* YOUR GOAL *
Please report how many lines in the data underneath hold the word "descending", with no other text.

---- SUPPLIED RECORDS

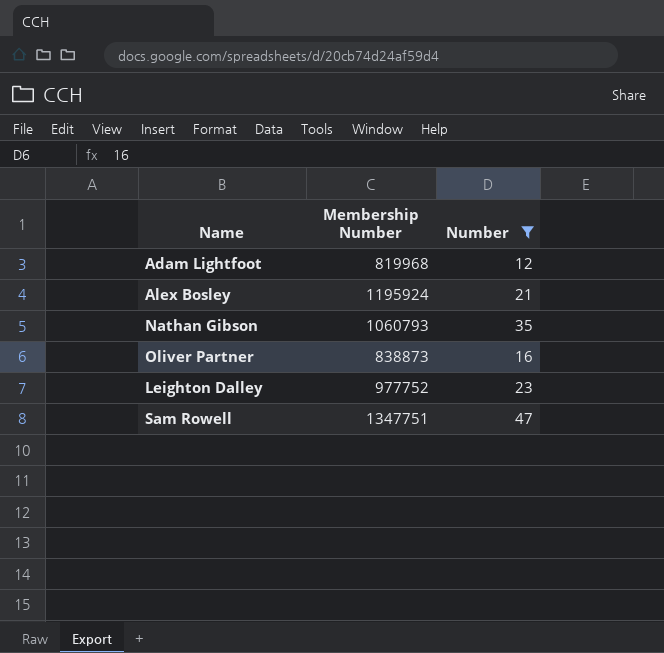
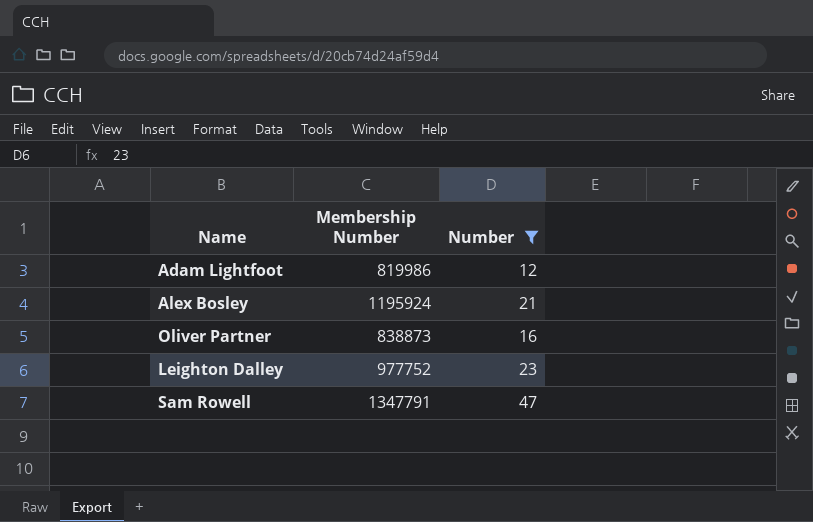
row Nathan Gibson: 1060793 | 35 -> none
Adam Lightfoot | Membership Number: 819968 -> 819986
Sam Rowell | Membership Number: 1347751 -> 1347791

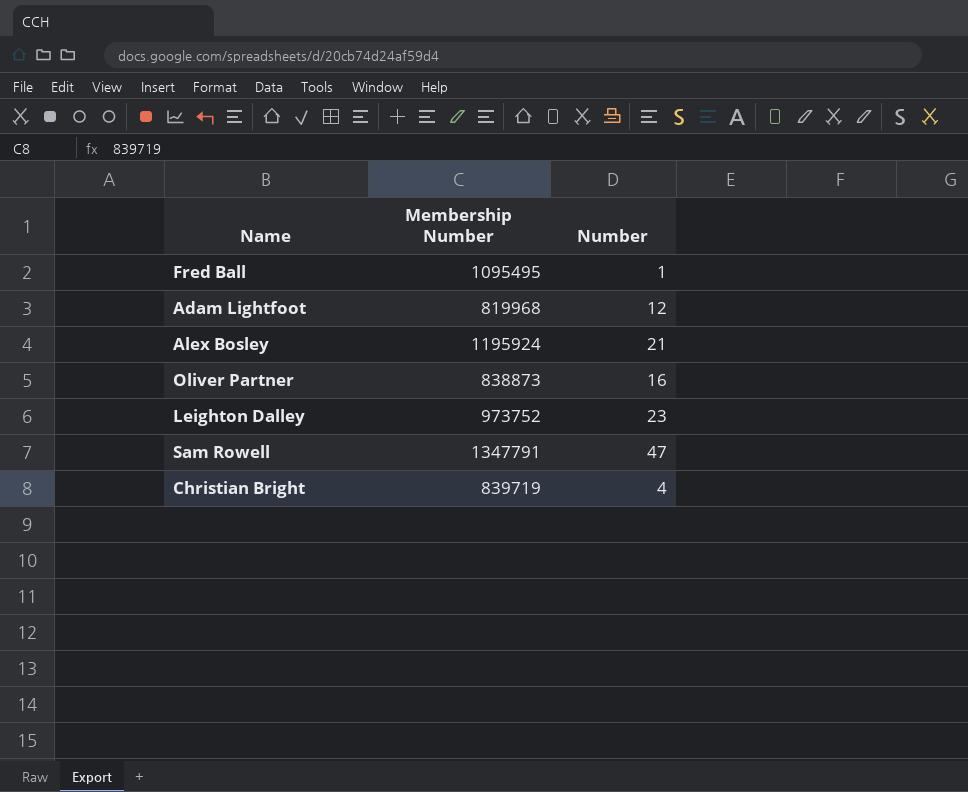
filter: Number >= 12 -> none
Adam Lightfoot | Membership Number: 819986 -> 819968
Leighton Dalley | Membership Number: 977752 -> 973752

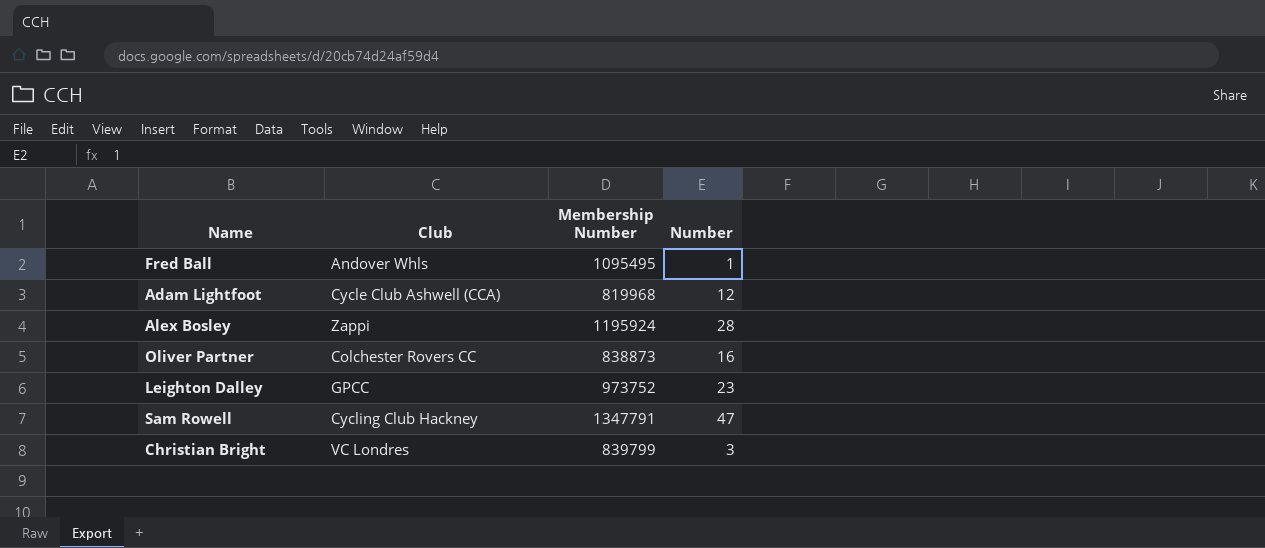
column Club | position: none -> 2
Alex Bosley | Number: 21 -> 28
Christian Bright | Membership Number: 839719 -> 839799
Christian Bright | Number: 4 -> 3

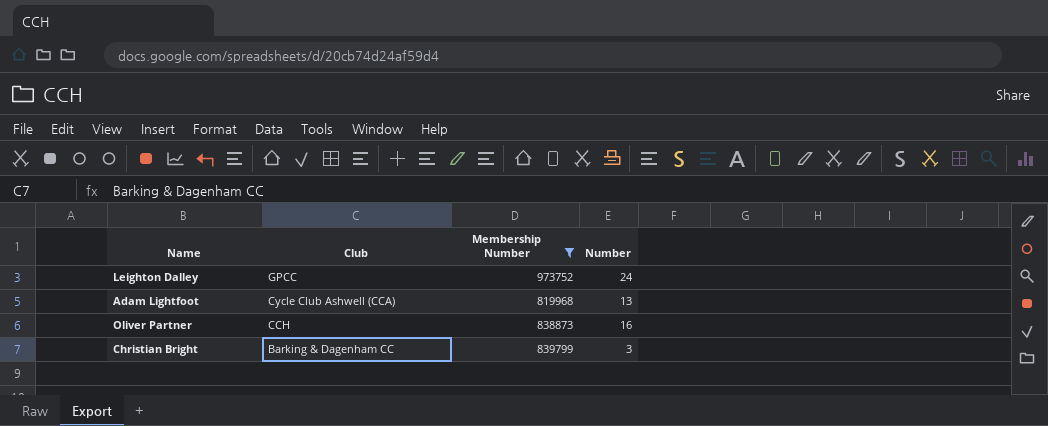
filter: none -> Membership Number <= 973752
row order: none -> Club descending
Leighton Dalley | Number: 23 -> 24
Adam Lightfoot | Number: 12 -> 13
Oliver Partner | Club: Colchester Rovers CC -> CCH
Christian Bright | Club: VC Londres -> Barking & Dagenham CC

--------
---- SUPPLIED RECORDS

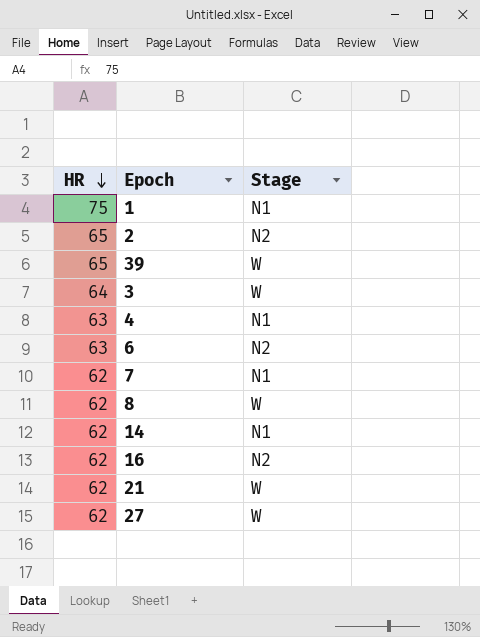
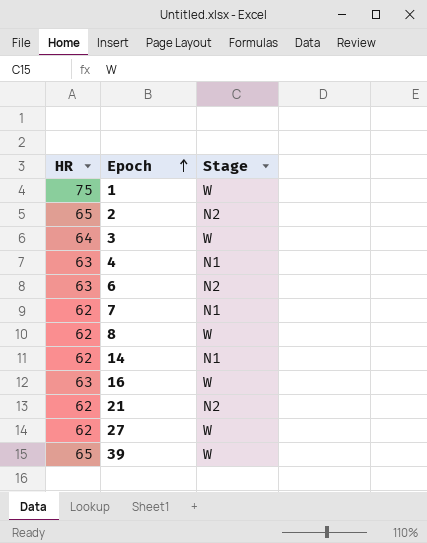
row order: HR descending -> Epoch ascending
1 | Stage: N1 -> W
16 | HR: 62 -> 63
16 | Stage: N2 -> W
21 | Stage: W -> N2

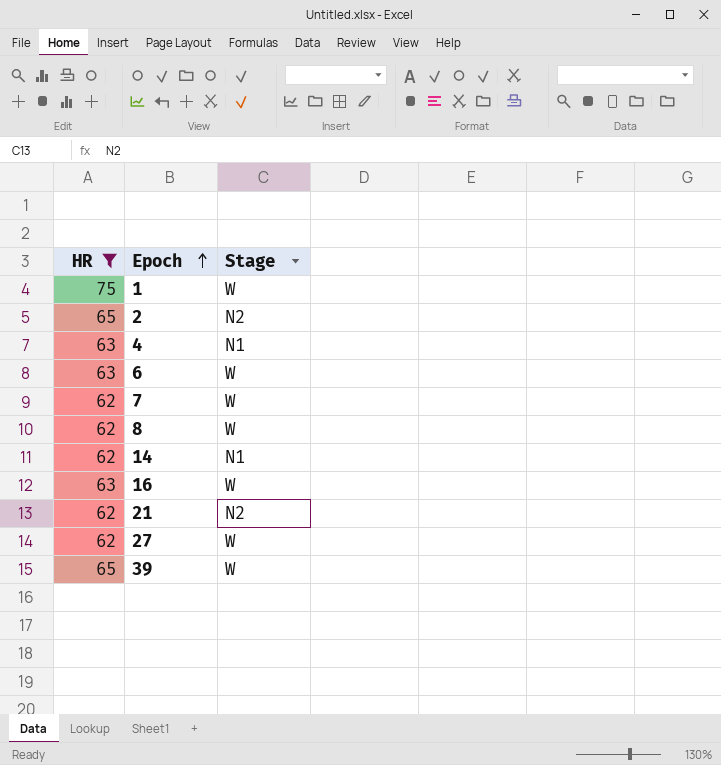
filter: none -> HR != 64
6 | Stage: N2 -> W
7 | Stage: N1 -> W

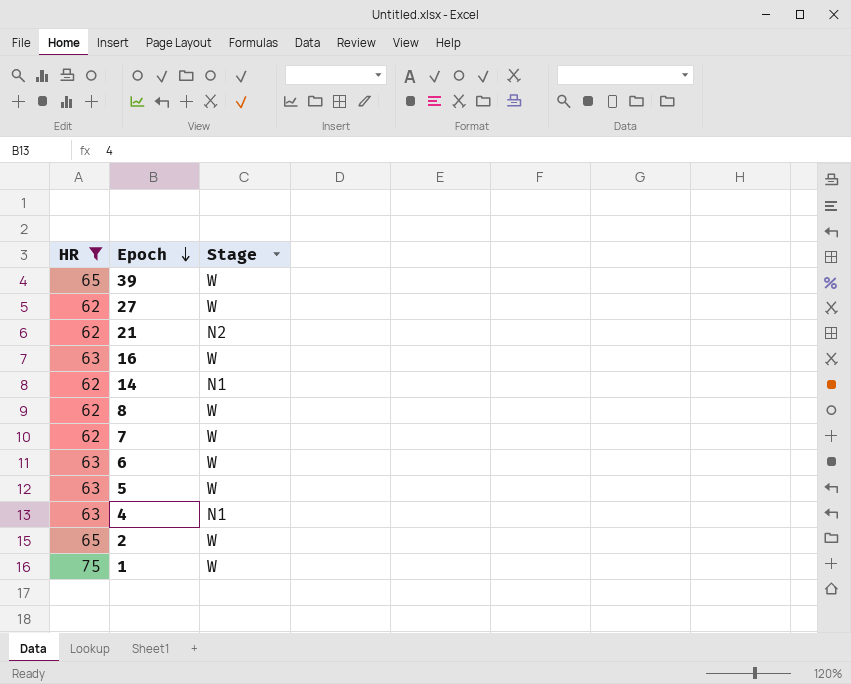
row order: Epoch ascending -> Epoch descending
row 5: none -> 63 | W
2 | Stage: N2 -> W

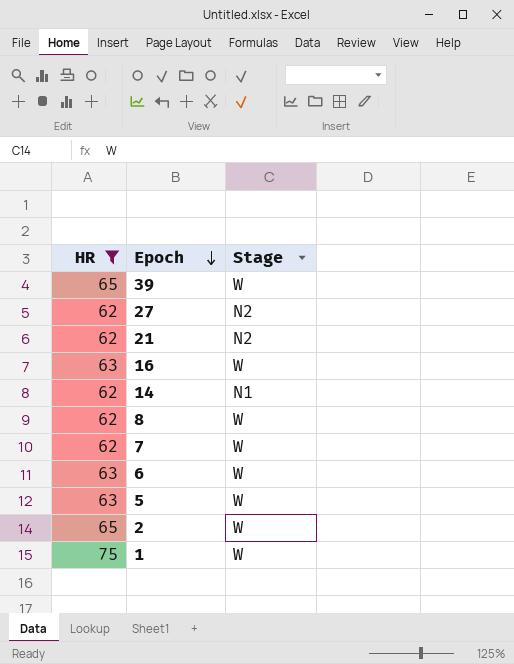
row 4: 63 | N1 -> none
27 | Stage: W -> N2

--------

* RESPONSE BELOW *
3